Five years after a car crash left Denny Ross without feeling below his chest, he participated in a five-kilometre race in support of neuroscience education and research development (N.E.R.D) Saturday morning.

“I was shattered by it. You take something like walking for granted every time you get out of bed and put your socks on in the morning. So to have something like that ripped away from you is not just physically, but emotionally devastating,” Ross told CTV News.

With the help of a revoluntionary robotic exoskeleton named ReWalk, the normally wheelchair bound Ross stood tall as he took part in the third annual N.E.R.D Run in Hawrelak Park.

“It was something that I never thought would happen to me again…and then it was given back to me,” he said.

Since joining a University of Alberta pilot study in 2014, Ross has gone from taking baby steps in his so-called “robot suit”, that provides powered hip and knee motion, to walking more than a kilometre at a time.

However, a half-hour into his journey on Saturday, the path proved more difficult than the halls at the university.

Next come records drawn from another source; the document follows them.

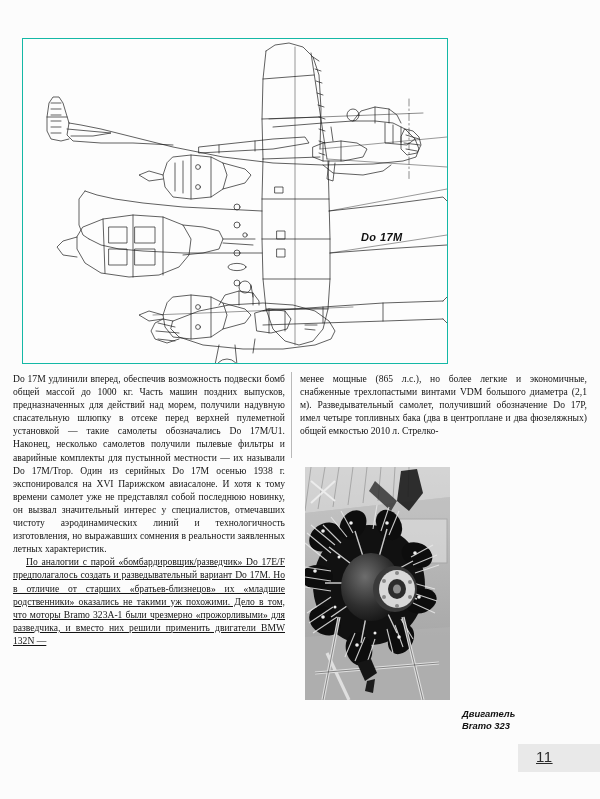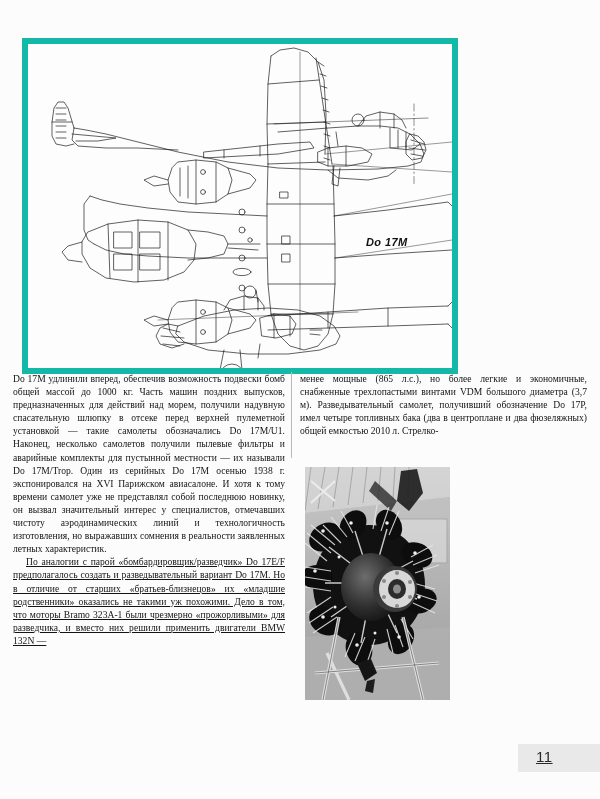"Do 17M" .drawing-block { border: 6px solid #14b8a6 -> 1px solid #14b8a6 }
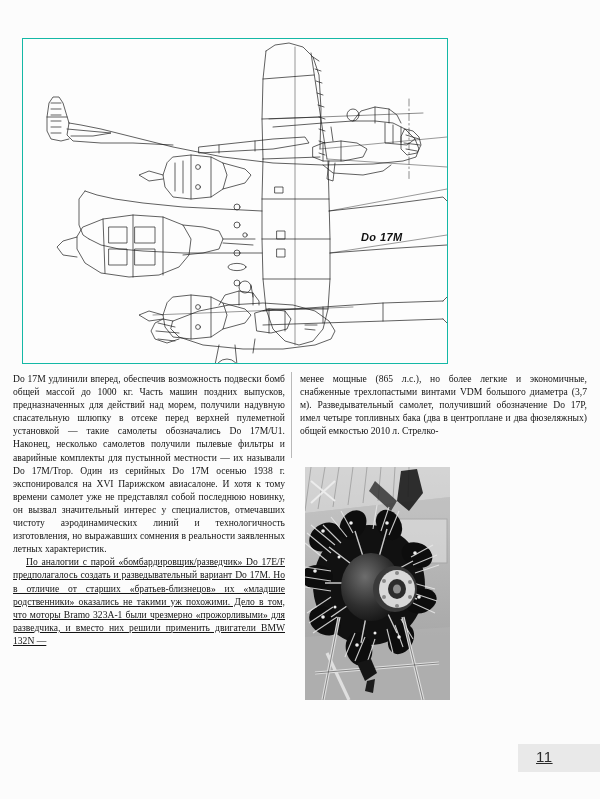"менее мощные (865 л.с.), но" p { text: 3,7 -> 2,1 }
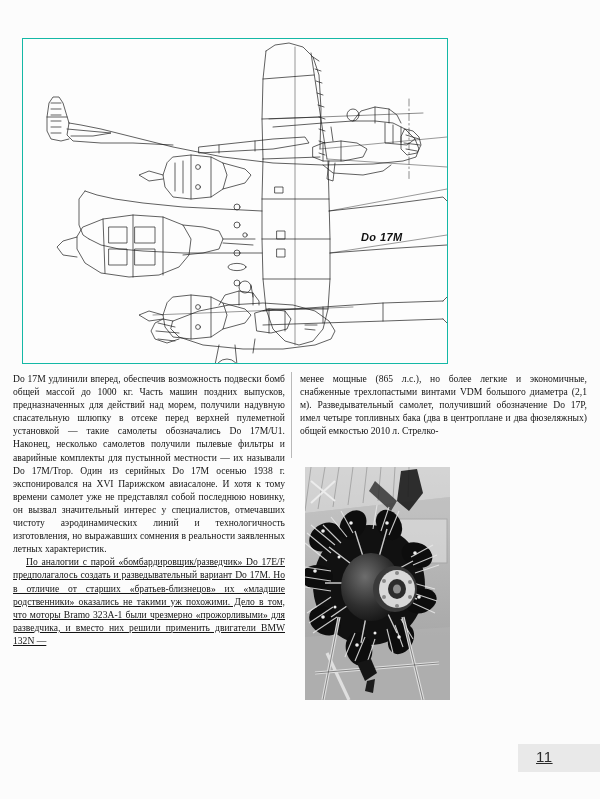"Двигатель" div.photo-caption { html: none -> <div> <div>Двигатель</div> <div>Bramo 323</div> </div> }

“It’s like riding a bike on glass versus a mountainside,” he explained. “My feet kept rubbing together which was stalling me out.”

While Ross had to use his wheelchair to finish the race, he wasn’t disappointed – instead filled with hope that the ReWalk would soon help others cross their own finish line.

“Just makes me want to continue to be involved and continue to push the envelope,” he said.

“It’s important to be out and seen so that people can understand what is being done by U of A researchers, what the money being raised is going towards and how much it is helping people like me.”

Money raised from the event, hosted annually by the U of A’s Neuroscience and Mental Health Institute (NMHI), goes toward supporting student researchers at the institute.